Return the listing in full and exactly, but without a single picture.
+ + + + +
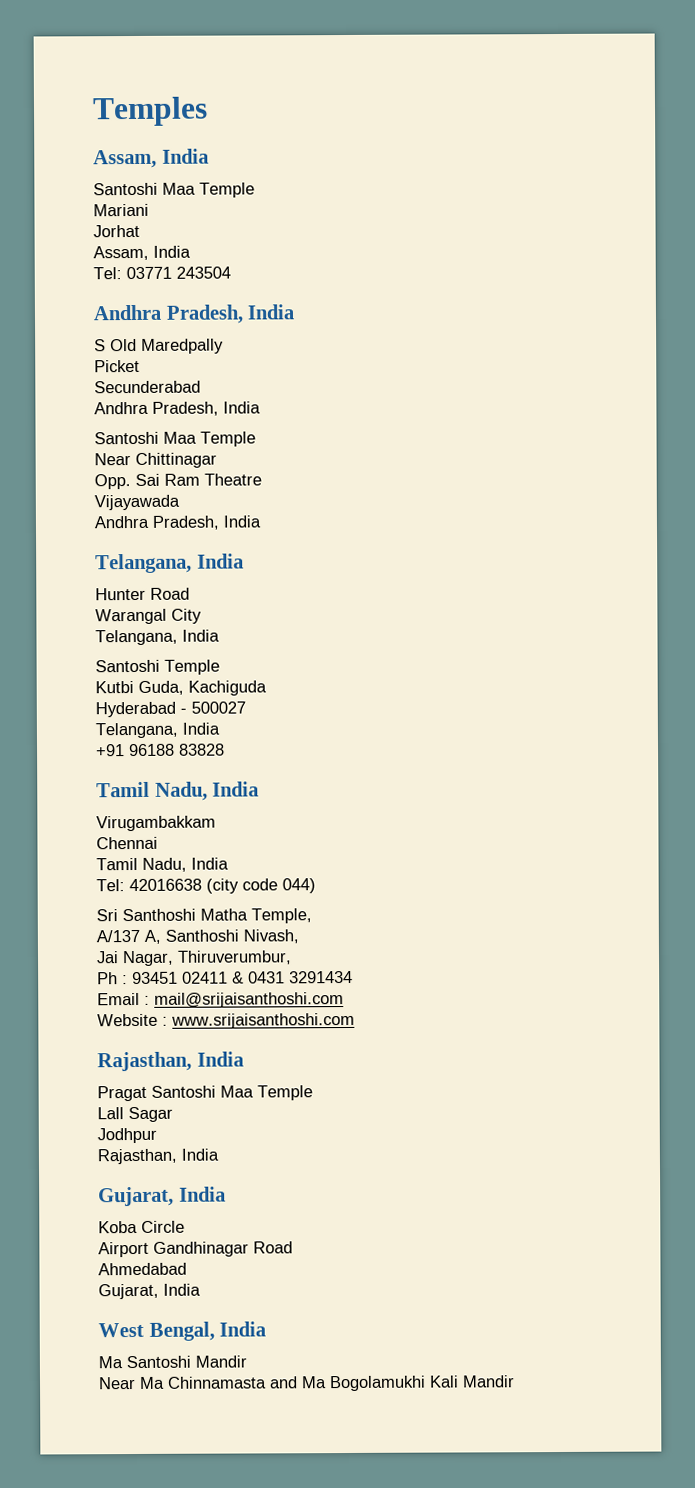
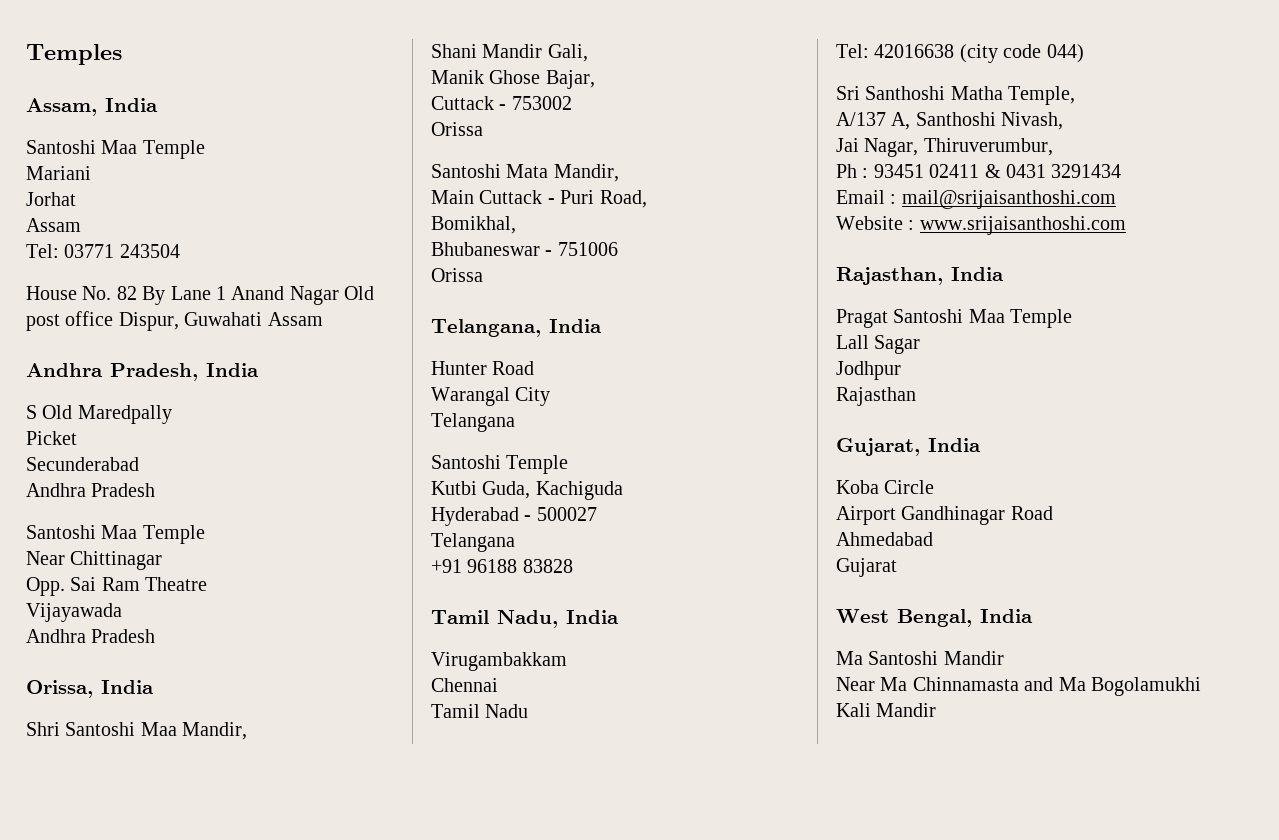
[93,245,191,261] Assam, India -> [26,218,81,232] Assam
(231, 272) none -> [26,286,375,305] [26,311,323,331] // House No. 82 By Lane 1 Anand Nagar Old post office Dispur, Guwahati Assam
[152,401,261,416] Pradesh, India -> [91,483,156,497] Pradesh
[152,515,261,530] Pradesh, India -> [91,629,156,643] [26,680,154,698] [26,722,248,740] [431,44,588,62] [431,70,595,89] [431,96,572,110] [431,122,483,136] [431,164,619,182] [431,190,647,208] [431,216,516,234] [431,242,618,256] [431,268,483,282] Pradesh // Orissa, India // Shri Santoshi Maa Mandir, // Shani Mandir Gali, // Manik Ghose Bajar, // Cuttack - 753002 // Orissa // Santoshi Mata Mandir, // Main Cuttack - Puri Road, // Bomikhal, // Bhubaneswar - 751006 // Orissa
[95,629,220,646] Telangana, India -> [431,413,515,432] Telangana
[95,722,220,739] Telangana, India -> [431,533,515,552] Telangana
[142,857,229,872] Nadu, India -> [485,704,529,718] Nadu
[97,1148,219,1165] Rajasthan, India -> [836,387,916,406] Rajasthan
[98,1283,201,1300] Gujarat, India -> [836,558,897,577] Gujarat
+ + + + +
§ Response
[93,245,191,261] Assam, India -> [26,218,81,232] Assam
(231, 272) none -> [26,286,375,305] [26,311,323,331] // House No. 82 By Lane 1 Anand Nagar Old post office Dispur, Guwahati Assam
[152,401,261,416] Pradesh, India -> [91,483,156,497] Pradesh
[152,515,261,530] Pradesh, India -> [91,629,156,643] [26,680,154,698] [26,722,248,740] [431,44,588,62] [431,70,595,89] [431,96,572,110] [431,122,483,136] [431,164,619,182] [431,190,647,208] [431,216,516,234] [431,242,618,256] [431,268,483,282] Pradesh // Orissa, India // Shri Santoshi Maa Mandir, // Shani Mandir Gali, // Manik Ghose Bajar, // Cuttack - 753002 // Orissa // Santoshi Mata Mandir, // Main Cuttack - Puri Road, // Bomikhal, // Bhubaneswar - 751006 // Orissa
[95,629,220,646] Telangana, India -> [431,413,515,432] Telangana
[95,722,220,739] Telangana, India -> [431,533,515,552] Telangana
[142,857,229,872] Nadu, India -> [485,704,529,718] Nadu
[97,1148,219,1165] Rajasthan, India -> [836,387,916,406] Rajasthan
[98,1283,201,1300] Gujarat, India -> [836,558,897,577] Gujarat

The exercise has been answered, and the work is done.